Alumni establish scholarship for overseas study

Alumni establish scholarship for overseas study

When Alan Humphrey, Jr., ’81 remembers his years at Lewis & Clark, his overseas study program in Israel takes center stage.

“It was one of the highlights of my life,” says Humphrey, who majored in international affairs and now works as a quality assurance manager for Amazon.com.

So when Humphrey found himself in a position to give back to the community, it seemed only natural for him to turn his attention to the College.

This year, he led the effort to establish the Richard and Miriam Rohrbaugh Scholarship Fund. This endowed fund will benefit those

students who want to participate in overseas study programs but need some financial assistance to do so. The Student Financial Services Office will administer the scholarship based on financial need.

“Dick and Miriam Rohrbaugh conducted the overseas study program with enthusiasm and intellectual honesty,” Humphrey says. “Dick went out of his way to make sure we had a variety of academic and cultural experiences.

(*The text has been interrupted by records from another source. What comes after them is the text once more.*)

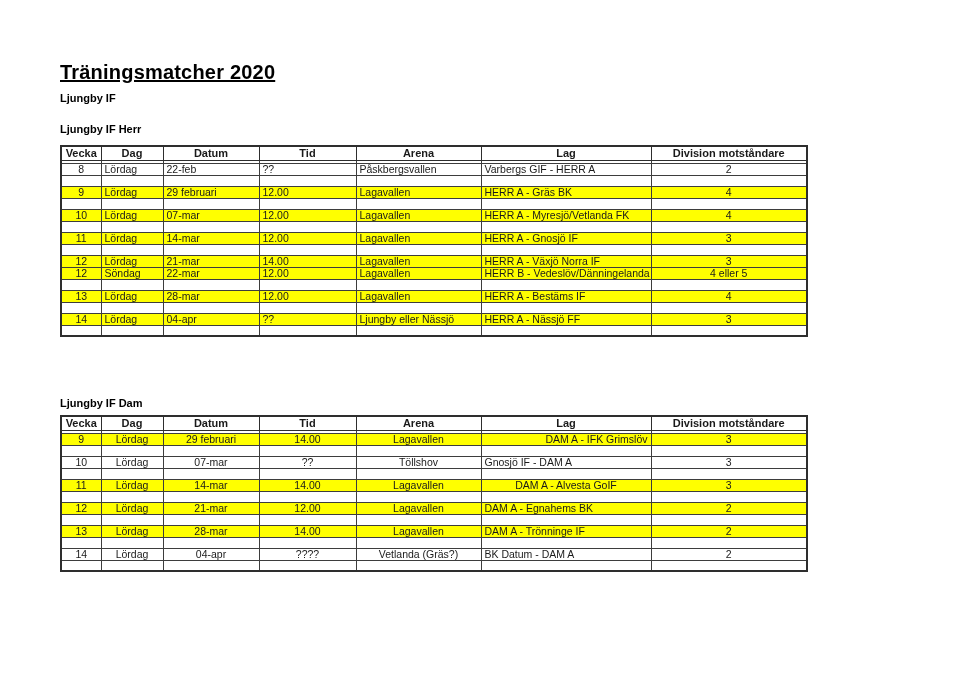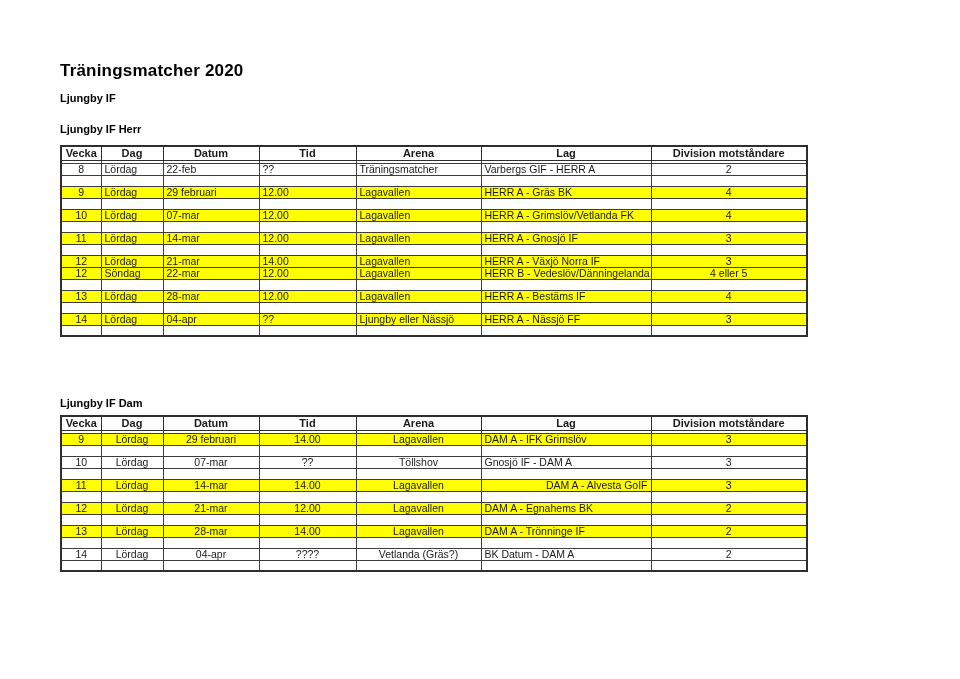--- a/index.html
+++ b/index.html
@@ -6,22 +6,23 @@
   html, body { background: #ffffff; }
   body {
     width: 960px; height: 679px;
     position: relative;
     font-family: "Liberation Sans", "DejaVu Sans", sans-serif;
     color: #1a1a1a;
     overflow: hidden;
   }
   .page-title {
     position: absolute; left: 60px; top: 61px;
-    font-size: 17px; font-weight: bold; color: #000;
+    font-size: 20px; font-weight: bold; color: #000;
     letter-spacing: 0.2px;
+    text-decoration: underline;
   }
   .page-subtitle {
     position: absolute; left: 60px; top: 92px;
     font-size: 11px; font-weight: bold; color: #000;
   }
   .section-label {
     position: absolute; left: 60px;
     font-size: 11px; font-weight: bold; color: #000;
   }
   #label-herr { top: 123px; }
@@ -99,21 +100,21 @@
         <td style="text-align: left;"></td>
         <td style="text-align: left;"></td>
         <td style="text-align: left;"></td>
         <td style="text-align: center;"></td>
       </tr>
       <tr>
         <td style="text-align: center;">8</td>
         <td style="text-align: left;">Lördag</td>
         <td style="text-align: left;">22-feb</td>
         <td style="text-align: left;">??</td>
-        <td style="text-align: left;">Träningsmatcher</td>
+        <td style="text-align: left;">Påskbergsvallen</td>
         <td style="text-align: left;">Varbergs GIF - HERR A</td>
         <td style="text-align: center;">2</td>
       </tr>
       <tr>
         <td style="text-align: center;"></td>
         <td style="text-align: left;"></td>
         <td style="text-align: left;"></td>
         <td style="text-align: left;"></td>
         <td style="text-align: left;"></td>
         <td style="text-align: left;"></td>
@@ -136,21 +137,21 @@
         <td style="text-align: left;"></td>
         <td style="text-align: left;"></td>
         <td style="text-align: center;"></td>
       </tr>
       <tr class="hl">
         <td style="text-align: center;">10</td>
         <td style="text-align: left;">Lördag</td>
         <td style="text-align: left;">07-mar</td>
         <td style="text-align: left;">12.00</td>
         <td style="text-align: left;">Lagavallen</td>
-        <td style="text-align: left;">HERR A - Grimslöv/Vetlanda FK</td>
+        <td style="text-align: left;">HERR A - Myresjö/Vetlanda FK</td>
         <td style="text-align: center;">4</td>
       </tr>
       <tr>
         <td style="text-align: center;"></td>
         <td style="text-align: left;"></td>
         <td style="text-align: left;"></td>
         <td style="text-align: left;"></td>
         <td style="text-align: left;"></td>
         <td style="text-align: left;"></td>
         <td style="text-align: center;"></td>
@@ -270,21 +271,21 @@
         <td style="text-align: center;"></td>
         <td style="text-align: left;"></td>
         <td style="text-align: center;"></td>
       </tr>
       <tr class="hl">
         <td style="text-align: center;">9</td>
         <td style="text-align: center;">Lördag</td>
         <td style="text-align: center;">29 februari</td>
         <td style="text-align: center;">14.00</td>
         <td style="text-align: center;">Lagavallen</td>
-        <td style="text-align: left;">DAM A - IFK Grimslöv</td>
+        <td style="text-align: right;">DAM A - IFK Grimslöv</td>
         <td style="text-align: center;">3</td>
       </tr>
       <tr>
         <td style="text-align: center;"></td>
         <td style="text-align: center;"></td>
         <td style="text-align: center;"></td>
         <td style="text-align: center;"></td>
         <td style="text-align: center;"></td>
         <td style="text-align: left;"></td>
         <td style="text-align: center;"></td>
@@ -306,21 +307,21 @@
         <td style="text-align: center;"></td>
         <td style="text-align: left;"></td>
         <td style="text-align: center;"></td>
       </tr>
       <tr class="hl">
         <td style="text-align: center;">11</td>
         <td style="text-align: center;">Lördag</td>
         <td style="text-align: center;">14-mar</td>
         <td style="text-align: center;">14.00</td>
         <td style="text-align: center;">Lagavallen</td>
-        <td style="text-align: right;">DAM A - Alvesta GoIF</td>
+        <td style="text-align: center;">DAM A - Alvesta GoIF</td>
         <td style="text-align: center;">3</td>
       </tr>
       <tr>
         <td style="text-align: center;"></td>
         <td style="text-align: center;"></td>
         <td style="text-align: center;"></td>
         <td style="text-align: center;"></td>
         <td style="text-align: center;"></td>
         <td style="text-align: left;"></td>
         <td style="text-align: center;"></td>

We lived with host families, conducted research at an archeological dig in the desert, spent time in east Jerusalem and worked on a kibbutz.”

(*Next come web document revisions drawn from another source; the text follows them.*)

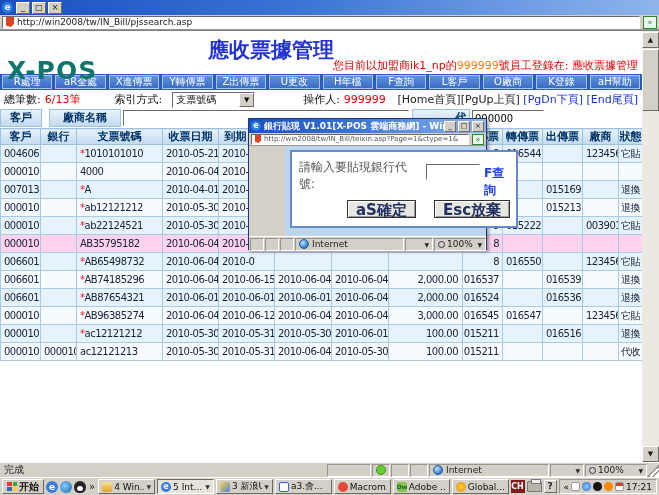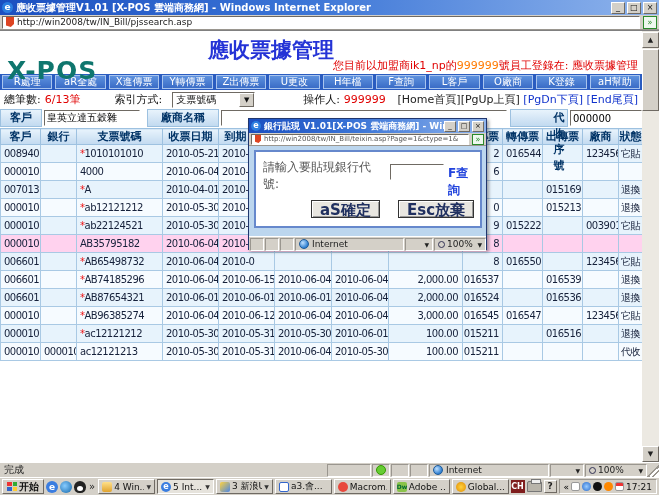--- a/index.html
+++ b/index.html
@@ -98,21 +98,21 @@
   
   .popup { position:absolute; left:248px; top:118px; width:239px; height:132px; z-index:10;
            border:1px solid #20366e; background:#d4d0c8; box-shadow:2px 2px 3px rgba(0,0,0,.35); }
   .popup .titlebar2 { height:14px; background:linear-gradient(90deg,#1b4fc0,#3a74d6 45%,#8fb4ec);
                       display:flex; align-items:center; padding:0 2px; }
   .popup .title-text2 { color:#fff; font-size:9px; font-weight:bold; white-space:nowrap; overflow:hidden; flex:1; }
   .popup .addr2 { height:13px; display:flex; align-items:center; background:#d4d0c8; padding:0 2px;
                   border-bottom:1px solid #9a968f; }
   .popup .addr2 .addr-field { height:11px; }
   .popup .addr2 .addr-url { font-size:7px; color:#555; }
-  .pbody { position:relative; height:90px; background:#bcd6ee; }
+  .pbody { position:relative; height:90px; background:#bcd6ee;margin-left:36px; }
   .ppanel { position:absolute; left:5px; top:4px; width:228px; height:78px; background:#fff;
             border:2px solid #6688cc; }
   .pprompt { position:absolute; left:7px; top:7px; width:120px; font-size:12px; line-height:17px; color:#555; }
   .pinput { position:absolute; left:134px; top:12px; width:54px; height:16px; border:1px solid;
             border-color:#6f6a63 #fff #fff #6f6a63; background:#fff; font-size:11px; }
   .plink { position:absolute; left:192px; top:13px; font-size:12px; font-weight:bold; color:#2244dd; }
   .pbtn { position:absolute; top:48px; height:18px; background:#e8e6e0; border:1px solid #333;
           box-shadow:inset 1px 1px 0 #fff, inset -1px -1px 0 #999; font-size:15px; font-weight:bold;
           color:#203060; padding:0 8px; font-family:"DejaVu Sans", sans-serif; }
   .pbtn.ok { left:55px; } .pbtn.cancel { left:142px; }
@@ -179,21 +179,20 @@
   .d-cal { background:linear-gradient(180deg,#e33 40%,#fff 40%); border:1px solid #999; }
   .clock { font-size:9px; color:#111; }
 </style>
 </head>
 <body>
 
 <div class="screen">
 
   <div class="titlebar">
     <span class="ie-e">e</span>
-    <span class="title-text">應收票據管理V1.01 [X-POS 雲端商務網] - Windows Internet Explorer</span>
     <span class="winbtns">
       <span class="winbtn">_</span>
       <span class="winbtn">□</span>
       <span class="winbtn">×</span>
     </span>
   </div>
 
   <div class="addressbar">
     <div class="addr-field">
       <span class="page-error-icon"></span>
@@ -244,21 +243,20 @@
         </span>
         <span class="navlinks">
           <span class="blk">[Home首頁]</span><span class="blk">[PgUp上頁]</span>
           <span class="blu">[PgDn下頁]</span>
           <span class="blu">[End尾頁]</span>
         </span>
       </div>
 
       <div class="filter-row">
         <span class="flabel w-cust-l">客戶</span>
-        <input class="finput w-cust-i" value="皇英立達五穀雜" style="">
         <span class="flabel w-vend-l">廠商名稱</span>
         <input class="finput w-vend-i" value="" style="">
         <span class="flabel w-seq-l">代收序號</span>
         <input class="finput w-seq-i" value="000000" style="">
       </div>
 
       <table class="bills">
         <colgroup>
           <col style="width:40px">
             <col style="width:36px">
@@ -286,21 +284,21 @@
             <th>金額</th>
             <th>進傳票</th>
             <th>轉傳票</th>
             <th>出傳票</th>
             <th>廠商</th>
             <th>狀態</th>
           </tr>
         </thead>
         <tbody>
             <tr>
-              <td>008940</td>
+              <td>004606</td>
               <td></td>
               <td><span class="star">*</span>1010101010</td>
               <td>2010-05-21</td>
               <td>2010-0</td>
               <td></td>
               <td></td>
               <td></td>
               <td>2</td>
               <td>016544</td>
               <td></td>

Mike Daus ’87, another contributor, agrees that overseas study programs are a valuable part of the Lewis & Clark educational experience.

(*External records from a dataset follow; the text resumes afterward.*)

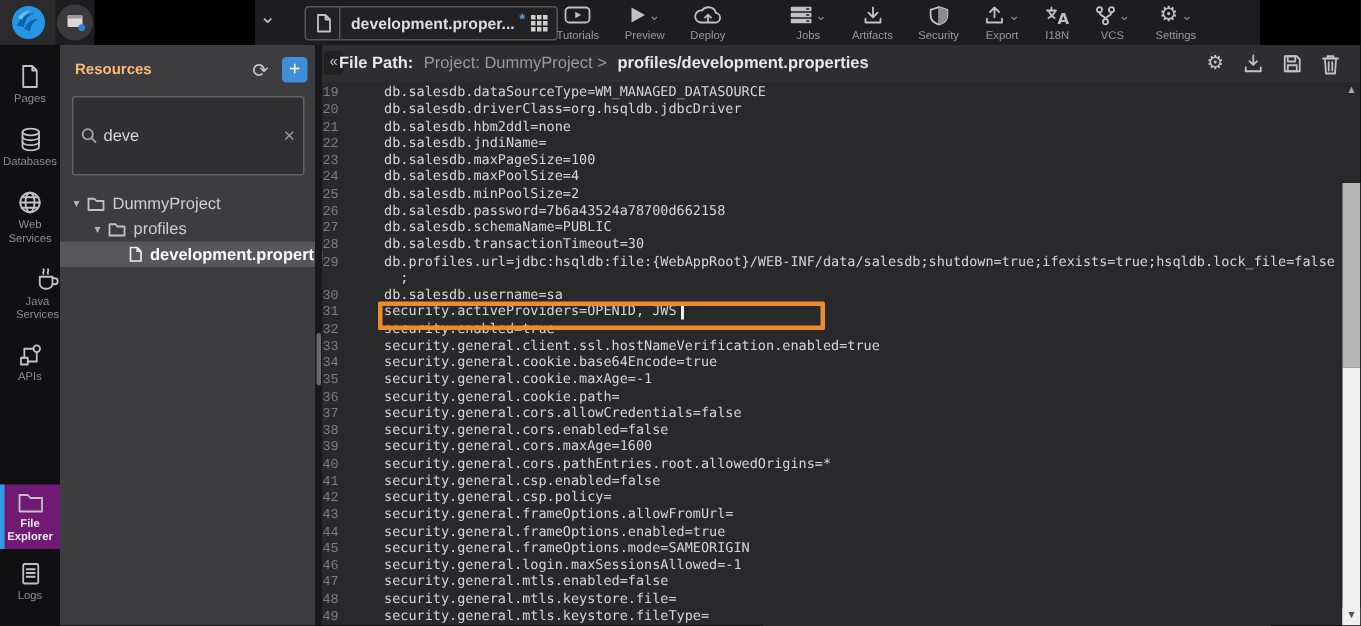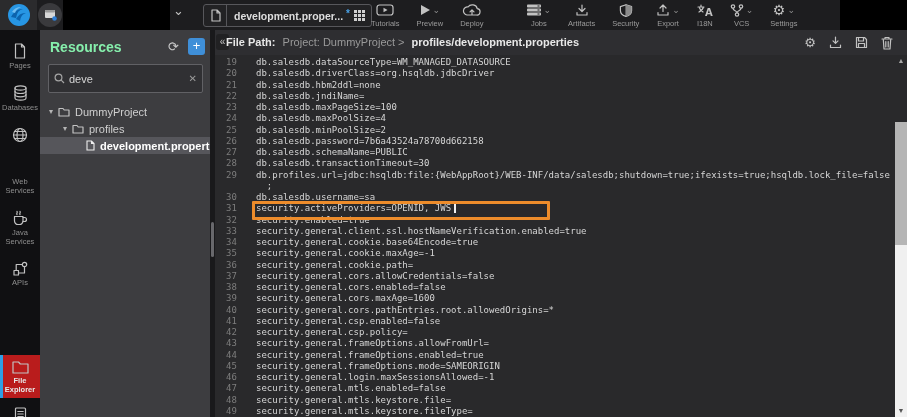--- a/index.html
+++ b/index.html
@@ -23,52 +23,52 @@
   .titem .irow{display:flex;align-items:center;height:14px;gap:2px;}
   .titem .tlabel{font-size:7.5px;color:#9b9b9b;margin-top:2px;white-space:nowrap;}
   .titem .chev{color:#8f8f8f;font-size:9px;line-height:6px;}
   .gap-before{margin-left:26px;}
   svg.ic{stroke:#c2c2c2;fill:none;stroke-width:1.2;stroke-linecap:round;stroke-linejoin:round;}
   .glyph{color:#c2c2c2;}
   
   .sidebar{position:absolute;left:0;top:30px;width:40px;height:387px;background:#101012;display:flex;flex-direction:column;align-items:center;}
   .sitem{position:relative;width:40px;padding:5px 0 4px 0;display:flex;flex-direction:column;align-items:center;cursor:pointer;}
   .sitem .slabel{font-size:7.5px;color:#8f8f8f;text-align:center;line-height:1.2;margin-top:2px;}
-  .sitem.active{background:#b91c1c;}
+  .sitem.active{background:#701a75;}
   .sitem.active .slabel{color:#e8e8e8;font-weight:bold;}
   .sitem.active::before{content:"";position:absolute;left:0;top:0;bottom:0;width:3px;background:#2f9fe5;}
   
   .panel{position:absolute;left:40px;top:30px;width:175px;height:387px;background:#3d3d40;}
   .panel-track{position:absolute;right:0;top:0;width:5px;height:387px;background:#19191b;}
   .panel-thumb{position:absolute;right:1px;top:192px;width:3px;height:35px;background:#68686c;border-radius:2px;}
   .phead{display:flex;align-items:center;padding:8px 10px 0 10px;}
-  .ptitle{color:#86efac;font-size:14px;font-weight:bold;flex:1;}
+  .ptitle{color:#fdba74;font-size:10px;font-weight:bold;flex:1;}
   .refresh-btn{color:#c9c9c9;font-size:13px;margin-right:9px;cursor:pointer;}
   .add-btn{width:17px;height:17px;background:#3f8fd8;border-radius:3px;color:#fff;font-size:13px;line-height:16px;text-align:center;cursor:pointer;}
-  .searchbox{margin:9px 12px 0 8px;height:19px;background:#303033;border:1px solid #616165;border-radius:2px;display:flex;align-items:center;padding:4px 5px;}
+  .searchbox{margin:9px 12px 0 8px;height:19px;background:#303033;border:1px solid #616165;border-radius:2px;display:flex;align-items:center;padding:16px 5px;}
   .searchbox input{flex:1;background:transparent;border:none;outline:none;color:#d6d6d6;font-size:11px;font-family:"Liberation Sans",sans-serif;padding:0 4px;min-width:0;}
   .clear-x{color:#9a9a9a;font-size:10px;cursor:pointer;}
   .tree{margin-top:10px;}
   .trow{height:17px;display:flex;align-items:center;font-size:11px;color:#cfcfcf;cursor:pointer;white-space:nowrap;}
   .trow .tchev{font-size:8px;color:#b5b5b5;width:10px;text-align:center;}
   .trow.sel{background:#56565b;color:#fff;font-weight:bold;width:170px;}
   .ind0{padding-left:6px;} .ind1{padding-left:20px;} .ind2{padding-left:44px;}
   .tico{margin:0 5px 0 2px;display:flex;align-items:center;}
   
   .ehead{position:absolute;left:215px;top:30px;width:692px;height:25px;background:#2e2e31;}
   .collapse-btn{position:absolute;left:1px;top:4px;width:13px;height:16px;background:#212123;border-radius:3px;color:#c5c5c5;font-size:10px;line-height:15px;text-align:center;cursor:pointer;}
   .epath{position:absolute;left:11px;top:0;line-height:25px;font-size:11px;white-space:nowrap;}
   .epath .b{color:#e8e8e8;font-weight:bold;}
   .epath .g{color:#9a9a9a;padding:0 4px;}
   .eicons{position:absolute;right:14px;top:0;height:25px;display:flex;align-items:center;gap:13px;}
   .eicons .eic{cursor:pointer;display:flex;align-items:center;}
   .gear{color:#c2c2c2;font-size:13px;line-height:13px;}
   .code{position:absolute;left:215px;top:55px;width:680px;height:362px;background:#29292b;overflow:hidden;padding-top:2px;box-sizing:border-box;}
   .crow{position:relative;height:11.25px;line-height:11.25px;white-space:pre;font-family:"DejaVu Sans Mono",monospace;font-size:9px;}
-  .lnum{display:inline-block;width:33px;text-align:center;color:#7d7d7d;}
+  .lnum{display:inline-block;width:33px;text-align:left;color:#7d7d7d;font-family:Liberation Mono, monospace;}
   .ltxt{margin-left:8px;color:#d6d6d6;font-weight:normal;}
   .hlbox{position:absolute;left:37px;top:-2.5px;width:292px;height:13px;border:3px solid #ED8C2B;border-radius:1px;pointer-events:none;z-index:3;}
   .caret{position:absolute;left:239px;top:1px;width:1.5px;height:9px;background:#f0f0f0;z-index:4;}
   
   .vscroll{position:absolute;left:895px;top:55px;width:12px;height:362px;background:#29292b;cursor:pointer;}
   .vs-up{position:absolute;top:0;left:0;width:12px;height:12px;color:#a8a8a8;font-size:7px;text-align:center;line-height:12px;}
   .vs-thumb{position:absolute;top:67px;left:0;width:12px;height:123px;background:#b5b5b5;}
   .vs-light{position:absolute;top:190px;left:0;width:12px;height:172px;background:#f0f0f0;}
   .vs-down{position:absolute;top:350px;left:0;width:12px;height:12px;background:#f0f0f0;color:#555;font-size:7px;text-align:center;line-height:12px;}
 </style>
@@ -226,29 +226,29 @@
       <span class="slabel">Pages</span>
     </div>
     <div class="sitem" style="margin-top:6px;">
       <svg class="ic" width="15" height="16" viewBox="0 0 15 16">
           <ellipse cx="7.5" cy="3" rx="5.5" ry="2.2"></ellipse>
           <path d="M2,3 V13 c0,1.2 2.5,2.2 5.5,2.2 s5.5,-1 5.5,-2.2 V3"></path>
           <path d="M2,6.3 c0,1.2 2.5,2.2 5.5,2.2 s5.5,-1 5.5,-2.2 M2,9.6 c0,1.2 2.5,2.2 5.5,2.2 s5.5,-1 5.5,-2.2"></path>
         </svg>
       <span class="slabel">Databases</span>
     </div>
-    <div class="sitem" style="margin-top:6px;gap:32px;">
+    <div class="sitem" style="margin-top:6px;">
       <svg class="ic" width="16" height="16" viewBox="0 0 16 16">
           <circle cx="8" cy="8" r="6.5"></circle>
           <ellipse cx="8" cy="8" rx="3" ry="6.5"></ellipse>
           <path d="M1.5,8 h13 M2.5,4.5 h11 M2.5,11.5 h11"></path>
         </svg>
       <span class="slabel" style="width:30px;">Web Services</span>
     </div>
-    <div class="sitem" style="margin-top:6px;">
+    <div class="sitem" style="margin-top:6px;align-items:flex-end;">
       <svg class="ic" width="16" height="16" viewBox="0 0 16 16">
           <path d="M5,1.5 c1,1 -1,2 0,3 M8,1.5 c1,1 -1,2 0,3"></path>
           <path d="M2.5,6.5 h8.5 v4.5 a3.5,3.5 0 0 1 -3.5,3.5 h-1.5 a3.5,3.5 0 0 1 -3.5,-3.5 z"></path>
           <path d="M11,7.5 h1.5 a2,2 0 0 1 0,4 h-1.5"></path>
         </svg>
       <span class="slabel" style="width:30px;">Java Services</span>
     </div>
     <div class="sitem" style="margin-top:6px;">
       <svg class="ic" width="15" height="15" viewBox="0 0 15 15">
           <rect x="1" y="9.5" width="4.5" height="4.5"></rect>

Daus contributed to the Richard and Miriam Rohrbaugh Scholarship Fund to honor his parents, who were killed in an airplane crash last year.

“Through very careful planning

and foresight, my parents and my grandparents made it possible for me to attend Lewis & Clark,” he says. “I appreciate how fortunate I am to have had that opportunity. With this scholarship, I’m helping pass that opportunity along to other students.”

Rohrbaugh, Paul S. Wright Professor of Christian Studies and department chair, has led two overseas study programs in Israel and one in Scotland.

He has devoted his academic career to overcoming Western ethnocentricity in regard to the Bible by looking at it with fresh eyes from the context of the Mediterranean culture in which it was written.

He has published six books, which have been translated into five languages—French, German, Italian, Japanese and Spanish—and he has published close to 50 articles in scholarly journals.

Most recently, he wrote “Die Frage nach dem messianische Bewusstein Jesu: Ethnozentrismus und historich Fragen,” a chapter in the German-language book Jesus in Neuen Kontexten:Sozialwissenschaftliche Perspektiven der Jesusforschung (Kohlhammer, 2001). The book was edited by Gerd Theissen and Wolfgang Stegemann, scholars at the University of Heidelberg.